For me, this journey has often been a tsunami of what I like to call “big feelings,” the kind that leave you feeling entirely swept under. I have often been overwhelmed with despair, fear, grief, guilt, helplessness and just sheer exhaustion. It was in this desperate state last year that I finally started attending a National Alliance for Mental Illness’s family peer support group. Now I ask myself why I didn’t do this a long time ago. It’s like I’m just now seeing the total pervasiveness, the insidious pattern of wounds associated with mental illness in my life for the first time. It’s like I’ve been trying to fix this piece of it when this happened, and then that piece of it when that happened, never seeing the whole.

Before I got to a peer support group last year, I lived in a silent world of painful isolation. I would lie on the couch and pray because that was all I had left in me to do as the feelings washed over me. My friends would have helped but they couldn’t understand, they did not have a special understanding of shared experience. One friend said, “I’m so sorry. I don’t have any troubles like you do, I wish I could help you.” She was well-meaning, but it only made me feel more alone. My siblings won’t even talk about mental illness or substance use disorder since it hasn’t affected them personally, despite my family history. To them, these are dirty little secrets to be buried – yes, stuff those skeletons away in the closet.  The hidden message is subtle but clear – these are things of shame. 

When I started attending the family peer support group, I finally found my people. For months, I went each week and was able to share my “big feelings” about the continuing saga of my son and his delusions. He was in the hospital five times before they kept him. Police and EMTs came to my house every week. I agonized as I had to get a restraining order because I didn’t feel safe around him. I couldn’t have him here, but I lived with a terror that he would freeze to death in the snow. At one point he was in a homeless shelter. There were more hospitals and courts and jail until one miraculous day after about four months, my son decided he would take his medicine again.

The support group saved me during one of the worst times of my life. I got help when I felt I was lost. Someone there would share their similar experiences and say, “I understand,” and I knew they did. Some people say, “Time heals all wounds,” but I think something else works, too. I have found that human connection is a limitless power to heal and carry us in difficult times.

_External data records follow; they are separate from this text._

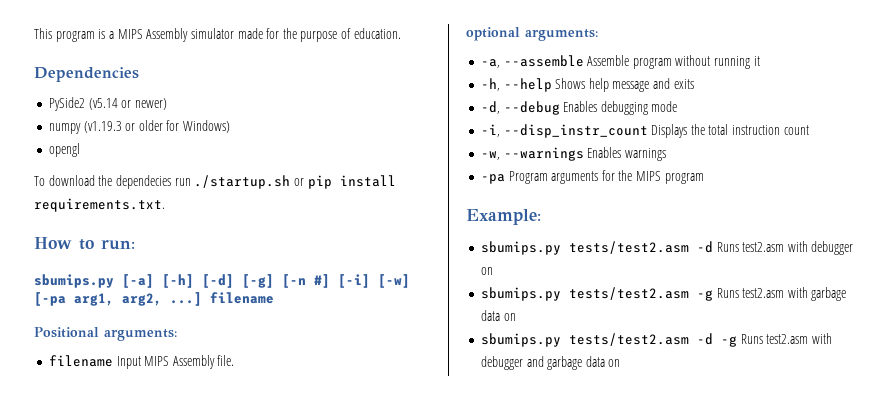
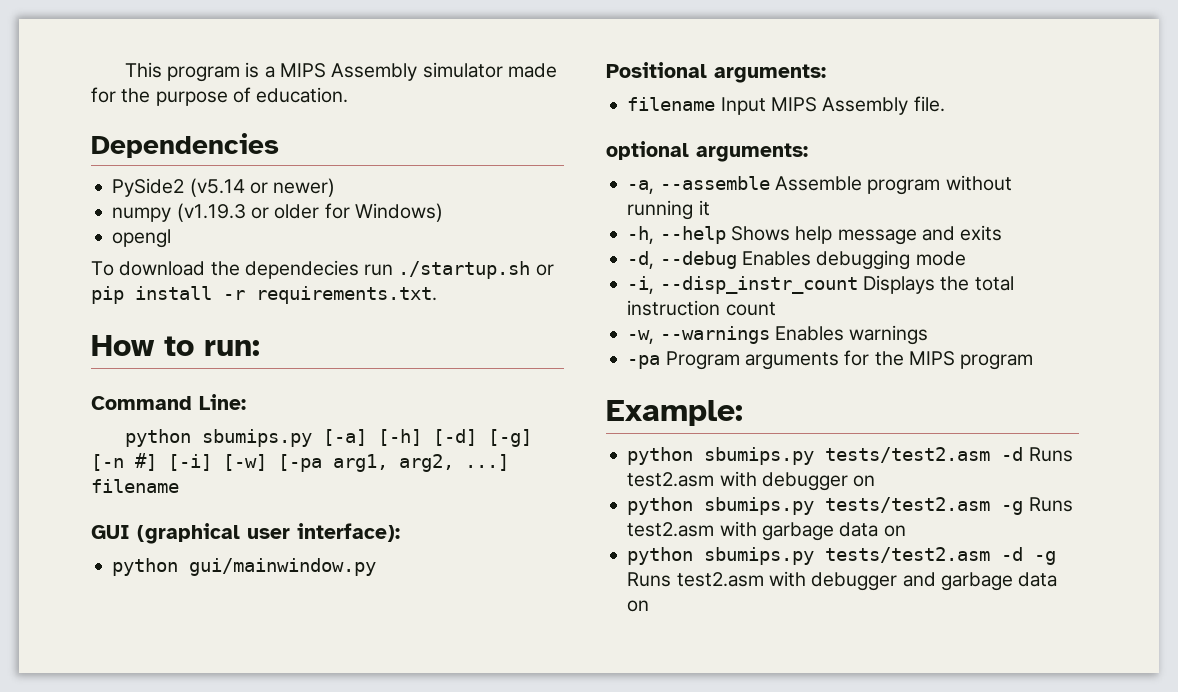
(396, 181) none -> [223,290,245,300] -r
(135, 244) none -> [91,394,246,410] [124,429,191,447] Command Line: // python
(274, 298) none -> [91,523,400,544] [112,558,377,576] // GUI (graphical user interface): // python gui/mainwindow.py
(541, 217) none -> [627,447,694,465] python
(493, 271) none -> [627,497,694,515] python
(516, 317) none -> [627,547,694,565] python

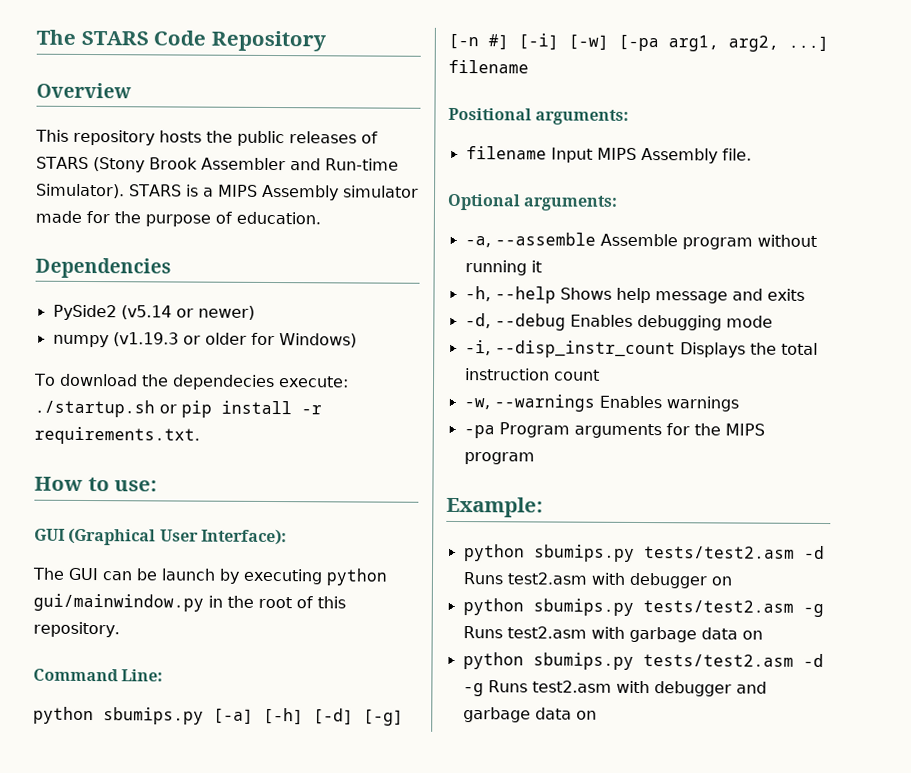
[124,62,241,82] This program -> [36,29,326,52] [36,82,132,99] [35,129,378,147] [36,156,399,173] [36,183,182,199] The STARS Code Repository // Overview // This repository hosts the public releases of STARS (Stony Brook Assembler and Run-time Simulator). STARS
[112,229,172,248] // opengl -> (357, 340) none
[364,264,394,276] run -> [277,376,349,388] execute:
[204,340,260,356] run: -> [114,480,158,492] [34,527,287,546] [32,567,388,586] [33,593,346,612] [33,621,120,638] use: // GUI (Graphical User Interface): // The GUI can be launch by executing python gui/mainwindow.py in the root of this repository.
[91,523,400,544] [112,558,377,576] // GUI (graphical user interface): // python gui/mainwindow.py -> (529, 66) none
[606,141,689,160] optional -> [447,193,521,211] Optional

I’m sure my family journey will continue for better or for worse. Who knows what tomorrow will bring? Right now, everyone is medicated and clean and sober. My older son is stable and thinking clearly. He’s going to school and was recently named “Outstanding Student and Campus Leader.” My younger son recently remarked, “Gee, Mom, I haven’t felt suicidal in a whole year.” This is how we measure success in my house.

On the face of it, this is a wonderful position to be in, and I am deeply grateful for it. But what I cherish most about where we are is how close we all are. Our battles have bonded us. We’ve been on the front lines together and survived it. 

Whatever tomorrow brings, I know we will keep going, and I know I am not alone.

Regina Toffolo is a business systems analyst currently living in Berea, Ohio with two of her sons and their cats. She is the author of “The Second Child: A Story of Hope, Abuse, Generational Mental Illness and Addiction, and Families.”